Don Henley: Predicting the Future

Music Features Don Henley

It’s never easy, being a prophet in one’s own time.

After prescient Eagles vocalist/drummer Don Henley scathingly indicted his own excessive West Coast lifestyle with his band’s Grammy-winning 1977 smash Hotel California—and his definitive girl-comes-to-Hollywood-and-loses-it masterstroke “The Last Resort,” which took him over a year to studiously compose—he began prognosticating in earnest on his first solo set in 1982, I Can’t Stand Still. Its kickoff single “Dirty Laundry,” in fact, was lightyears ahead of its time, as it skewered the then-just-emerging 24/7 news coverage with a throbbing Hammond organ backbeat and “You get the bubble-headed bleach blonde who comes on at five/ She can tell you ‘bout the plane crash with a gleam in her eye/ It’s interesting when people die, give us dirty laundry/ Can we film the operation?/ Is the head dead yet?/ You know the boys in the news room got a running bet/ Get the widow on the set, we need dirty laundry.” And that was just his opening salvo.

Over three more sporadic efforts—Building the Perfect Beast in ’84, The End of the Innocence from ’89 and Inside Job in 2000—this latter-day Nostradamus foresaw the bleakest of futures, in treatises like the illiteracy-illuminating “Johnny Can’t Read”; a Kardashian-presaging “All She Wants to Dance” (“Crazy people walking ‘round with blood in their eyes…Wild-eyed pistol wavers who ain’t afraid to die/ And all she wants to do is dance…she can’t feel the heat coming off the street”); the pre-Enron corporate-greed damnation “The End of the Innocence”; his elegy to the American farmer, “A Month of Sundays”; and perhaps his more broad-sweeping summary on the above topics, “I Will Not Go Quietly.” And it wasn’t his closing argument: Henley returns this week with Cass County, a rootsy collaboration with stellar country artists that features his dire viewpoints on climate change (the loping pedal-steel lament “Praying For Rain” and “Even the old folks can’t recall when it’s ever been this hot and dry/ Dust devils whirling on the first day of July”) and today’s consumer-centered society (”No, Thank You” and its “We’ve got space-age machinery, stone-age emotions/ Today a man had better watch his back”). Indeed, the man has not gone quietly into that good night. Not by a long shot.

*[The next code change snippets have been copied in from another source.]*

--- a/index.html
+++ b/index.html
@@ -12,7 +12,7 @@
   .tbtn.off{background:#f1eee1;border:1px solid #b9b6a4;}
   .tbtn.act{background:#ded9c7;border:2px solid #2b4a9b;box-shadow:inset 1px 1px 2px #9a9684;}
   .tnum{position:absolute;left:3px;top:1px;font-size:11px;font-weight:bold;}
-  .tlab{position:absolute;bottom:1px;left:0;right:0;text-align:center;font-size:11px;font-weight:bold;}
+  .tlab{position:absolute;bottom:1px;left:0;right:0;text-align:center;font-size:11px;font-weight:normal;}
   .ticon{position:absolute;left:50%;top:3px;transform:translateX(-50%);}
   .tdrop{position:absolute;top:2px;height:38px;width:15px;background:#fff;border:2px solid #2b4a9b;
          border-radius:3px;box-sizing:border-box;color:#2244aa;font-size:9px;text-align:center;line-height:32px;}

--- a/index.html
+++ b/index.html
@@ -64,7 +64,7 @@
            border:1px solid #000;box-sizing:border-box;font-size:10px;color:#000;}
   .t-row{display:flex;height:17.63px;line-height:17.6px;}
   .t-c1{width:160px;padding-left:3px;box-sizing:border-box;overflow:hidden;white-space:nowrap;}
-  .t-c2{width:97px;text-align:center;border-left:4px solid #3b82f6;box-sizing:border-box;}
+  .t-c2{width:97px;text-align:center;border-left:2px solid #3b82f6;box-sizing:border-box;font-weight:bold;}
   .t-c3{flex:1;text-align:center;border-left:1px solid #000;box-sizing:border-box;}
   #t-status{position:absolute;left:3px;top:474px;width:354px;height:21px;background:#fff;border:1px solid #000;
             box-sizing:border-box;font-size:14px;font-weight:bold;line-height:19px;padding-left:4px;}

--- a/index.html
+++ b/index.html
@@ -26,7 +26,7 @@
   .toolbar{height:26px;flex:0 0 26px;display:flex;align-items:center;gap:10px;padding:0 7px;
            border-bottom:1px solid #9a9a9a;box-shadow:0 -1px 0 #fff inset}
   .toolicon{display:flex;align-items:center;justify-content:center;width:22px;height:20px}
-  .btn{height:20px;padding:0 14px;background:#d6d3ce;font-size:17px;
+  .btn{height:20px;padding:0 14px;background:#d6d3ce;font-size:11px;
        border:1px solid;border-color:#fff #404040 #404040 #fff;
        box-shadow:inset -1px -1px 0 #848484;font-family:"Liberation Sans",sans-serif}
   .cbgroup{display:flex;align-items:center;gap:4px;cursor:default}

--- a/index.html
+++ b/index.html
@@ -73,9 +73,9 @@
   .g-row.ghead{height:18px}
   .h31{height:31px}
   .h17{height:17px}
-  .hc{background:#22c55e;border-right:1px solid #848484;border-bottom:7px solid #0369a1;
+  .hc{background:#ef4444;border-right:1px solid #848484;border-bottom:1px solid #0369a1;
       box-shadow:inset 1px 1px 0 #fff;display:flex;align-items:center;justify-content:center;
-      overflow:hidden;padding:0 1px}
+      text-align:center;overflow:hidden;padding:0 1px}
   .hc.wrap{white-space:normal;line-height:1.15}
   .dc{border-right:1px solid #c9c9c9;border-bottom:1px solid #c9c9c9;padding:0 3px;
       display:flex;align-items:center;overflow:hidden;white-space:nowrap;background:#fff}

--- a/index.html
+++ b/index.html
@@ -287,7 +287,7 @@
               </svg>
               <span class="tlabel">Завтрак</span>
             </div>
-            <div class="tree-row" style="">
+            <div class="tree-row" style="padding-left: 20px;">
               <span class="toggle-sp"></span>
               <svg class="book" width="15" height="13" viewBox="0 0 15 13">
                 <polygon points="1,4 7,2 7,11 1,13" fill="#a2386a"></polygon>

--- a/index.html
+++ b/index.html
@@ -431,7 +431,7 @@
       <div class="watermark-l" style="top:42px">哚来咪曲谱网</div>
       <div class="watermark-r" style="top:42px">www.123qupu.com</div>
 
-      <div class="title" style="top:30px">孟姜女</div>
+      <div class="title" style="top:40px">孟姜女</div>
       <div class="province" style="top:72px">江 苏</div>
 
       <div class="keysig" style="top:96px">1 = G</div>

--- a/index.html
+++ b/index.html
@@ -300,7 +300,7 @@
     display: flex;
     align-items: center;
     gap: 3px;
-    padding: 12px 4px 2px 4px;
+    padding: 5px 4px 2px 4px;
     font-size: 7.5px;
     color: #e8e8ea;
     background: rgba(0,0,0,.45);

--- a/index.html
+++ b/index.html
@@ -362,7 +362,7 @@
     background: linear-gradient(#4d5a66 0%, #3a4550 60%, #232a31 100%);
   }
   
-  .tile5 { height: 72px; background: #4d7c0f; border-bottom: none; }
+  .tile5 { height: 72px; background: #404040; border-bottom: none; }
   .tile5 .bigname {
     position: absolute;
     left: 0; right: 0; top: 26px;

Does Henley, at 68, feel proud that his predictions have not only come true, but accelerated in ways no one could have possibly imagined? Phoning late one recent night from his home in Dallas, he lets out a long, resigned sigh before responding. “No,” he says. “No, I just feel sad. I’m sorry that I’m right. ‘Dirty Laundry’ was 1982, and we now live in what has been called ‘the disposable present’—news and theater are the same thing now.” He still watches televised coverage, he adds. “But I have to take breaks. You can’t watch it every day—you’d hurl yourself off a building, you know? And the clown car that is American politics now, it’s just shameful and disheartening. I have to have some optimism—I have children, you know. But it’s hard to be optimistic in times like these. So I don’t watch the news very much. I try to bury myself in novels and poetry and things like that. The news is just too depressing.”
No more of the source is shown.